- **Provided data**
• • • • •

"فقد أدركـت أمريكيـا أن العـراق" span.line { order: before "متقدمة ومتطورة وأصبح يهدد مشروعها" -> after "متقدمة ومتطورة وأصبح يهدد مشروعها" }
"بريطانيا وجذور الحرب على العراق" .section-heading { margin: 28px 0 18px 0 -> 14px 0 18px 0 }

• • • • •

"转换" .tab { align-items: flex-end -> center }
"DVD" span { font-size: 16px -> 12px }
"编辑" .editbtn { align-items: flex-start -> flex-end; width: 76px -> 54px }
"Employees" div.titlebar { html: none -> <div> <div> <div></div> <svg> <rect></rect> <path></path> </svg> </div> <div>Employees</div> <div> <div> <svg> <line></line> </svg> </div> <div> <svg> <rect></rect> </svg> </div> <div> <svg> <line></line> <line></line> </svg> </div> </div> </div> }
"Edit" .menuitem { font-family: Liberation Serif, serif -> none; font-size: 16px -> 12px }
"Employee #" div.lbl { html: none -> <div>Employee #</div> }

• • • • •

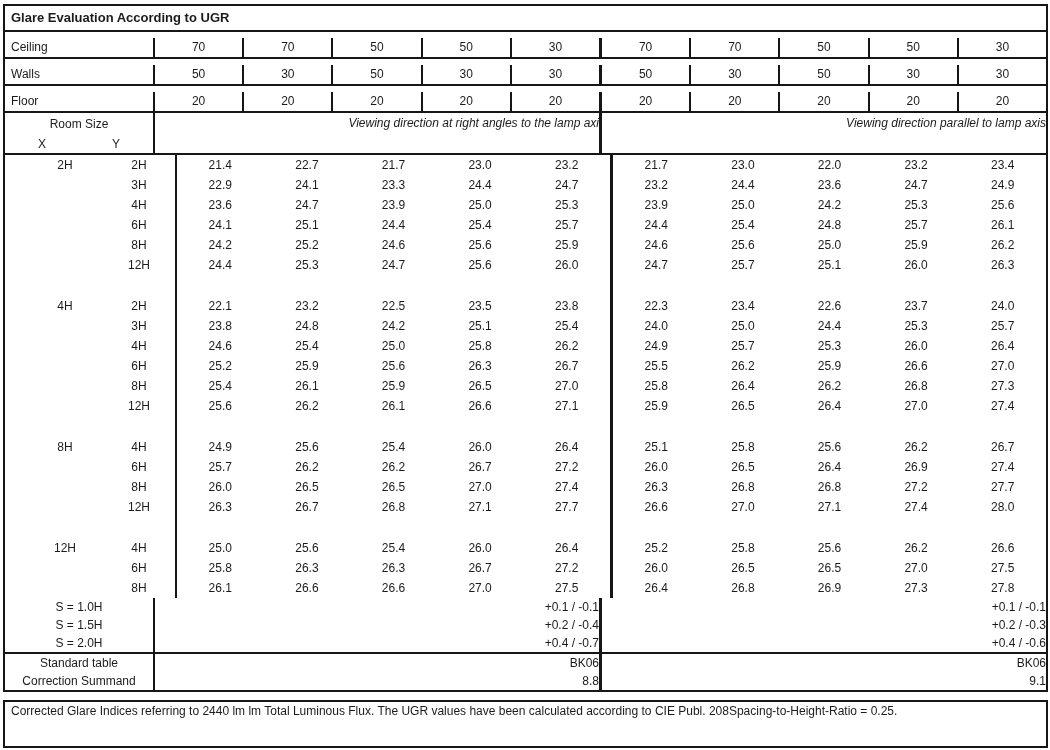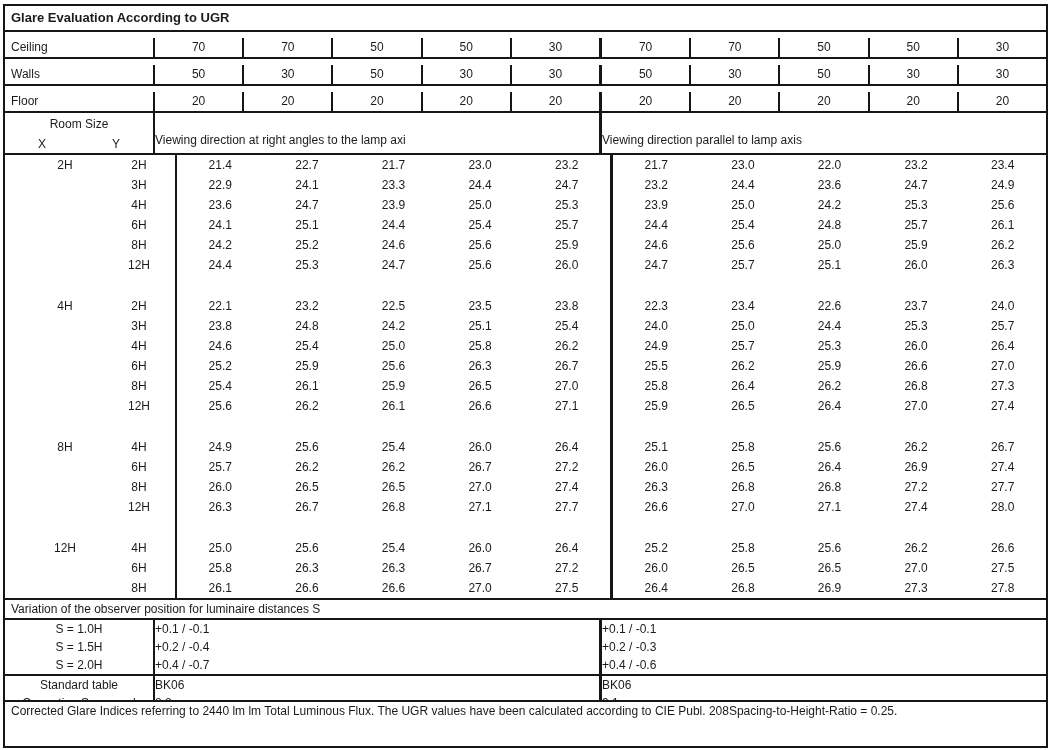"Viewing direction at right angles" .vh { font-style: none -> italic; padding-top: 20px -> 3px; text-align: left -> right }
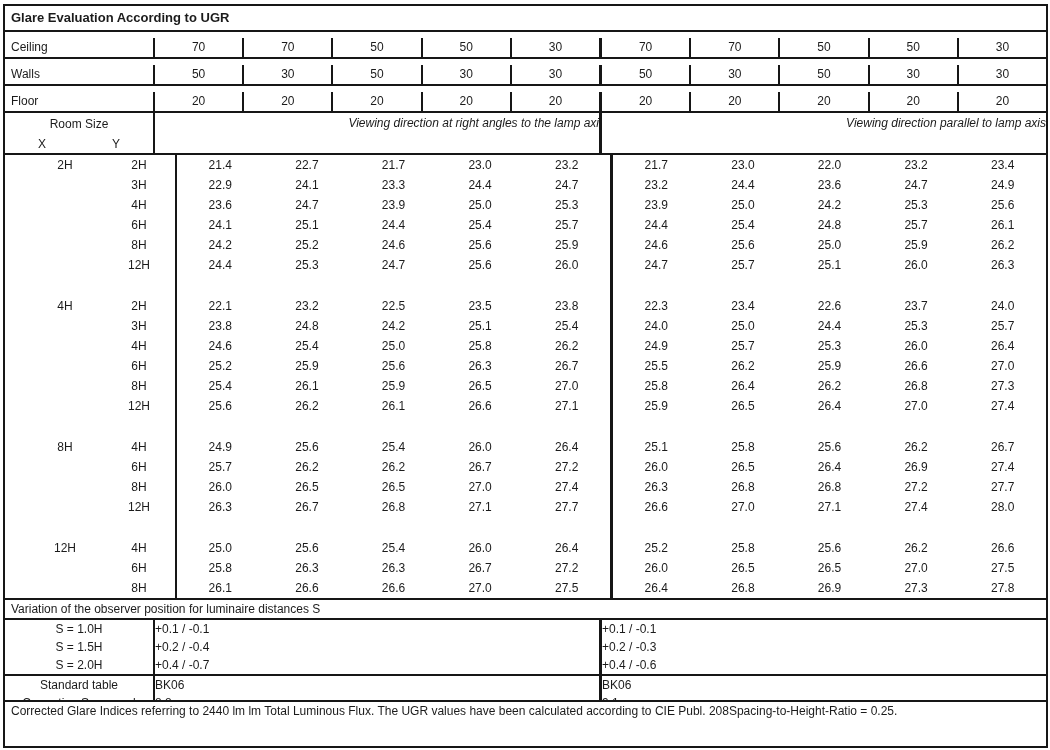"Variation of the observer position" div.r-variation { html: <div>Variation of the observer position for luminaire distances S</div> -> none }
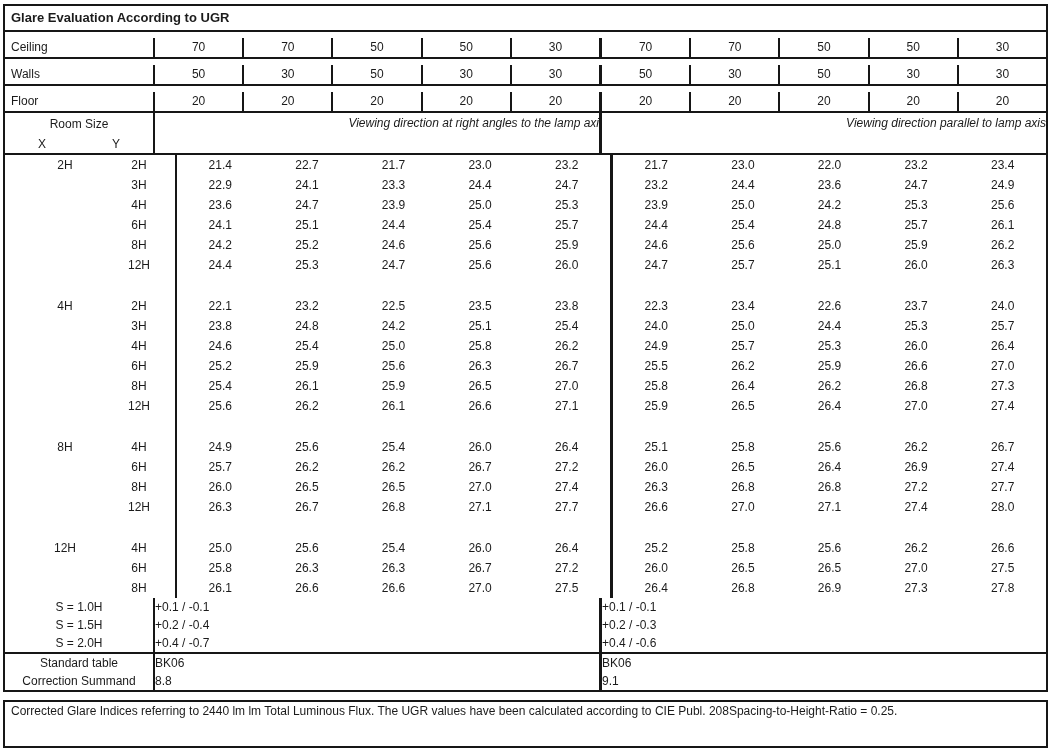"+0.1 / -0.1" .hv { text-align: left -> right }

• • • • •

- **Task directions**
All lines above from the line with "أدركـت أمريكيـا أن" through the line with "وجذور الحرب على", both included, are to be set down exactly, with nothing else.

- **Answer space**
"فقد أدركـت أمريكيـا أن العـراق" span.line { order: before "متقدمة ومتطورة وأصبح يهدد مشروعها" -> after "متقدمة ومتطورة وأصبح يهدد مشروعها" }
"بريطانيا وجذور الحرب على العراق" .section-heading { margin: 28px 0 18px 0 -> 14px 0 18px 0 }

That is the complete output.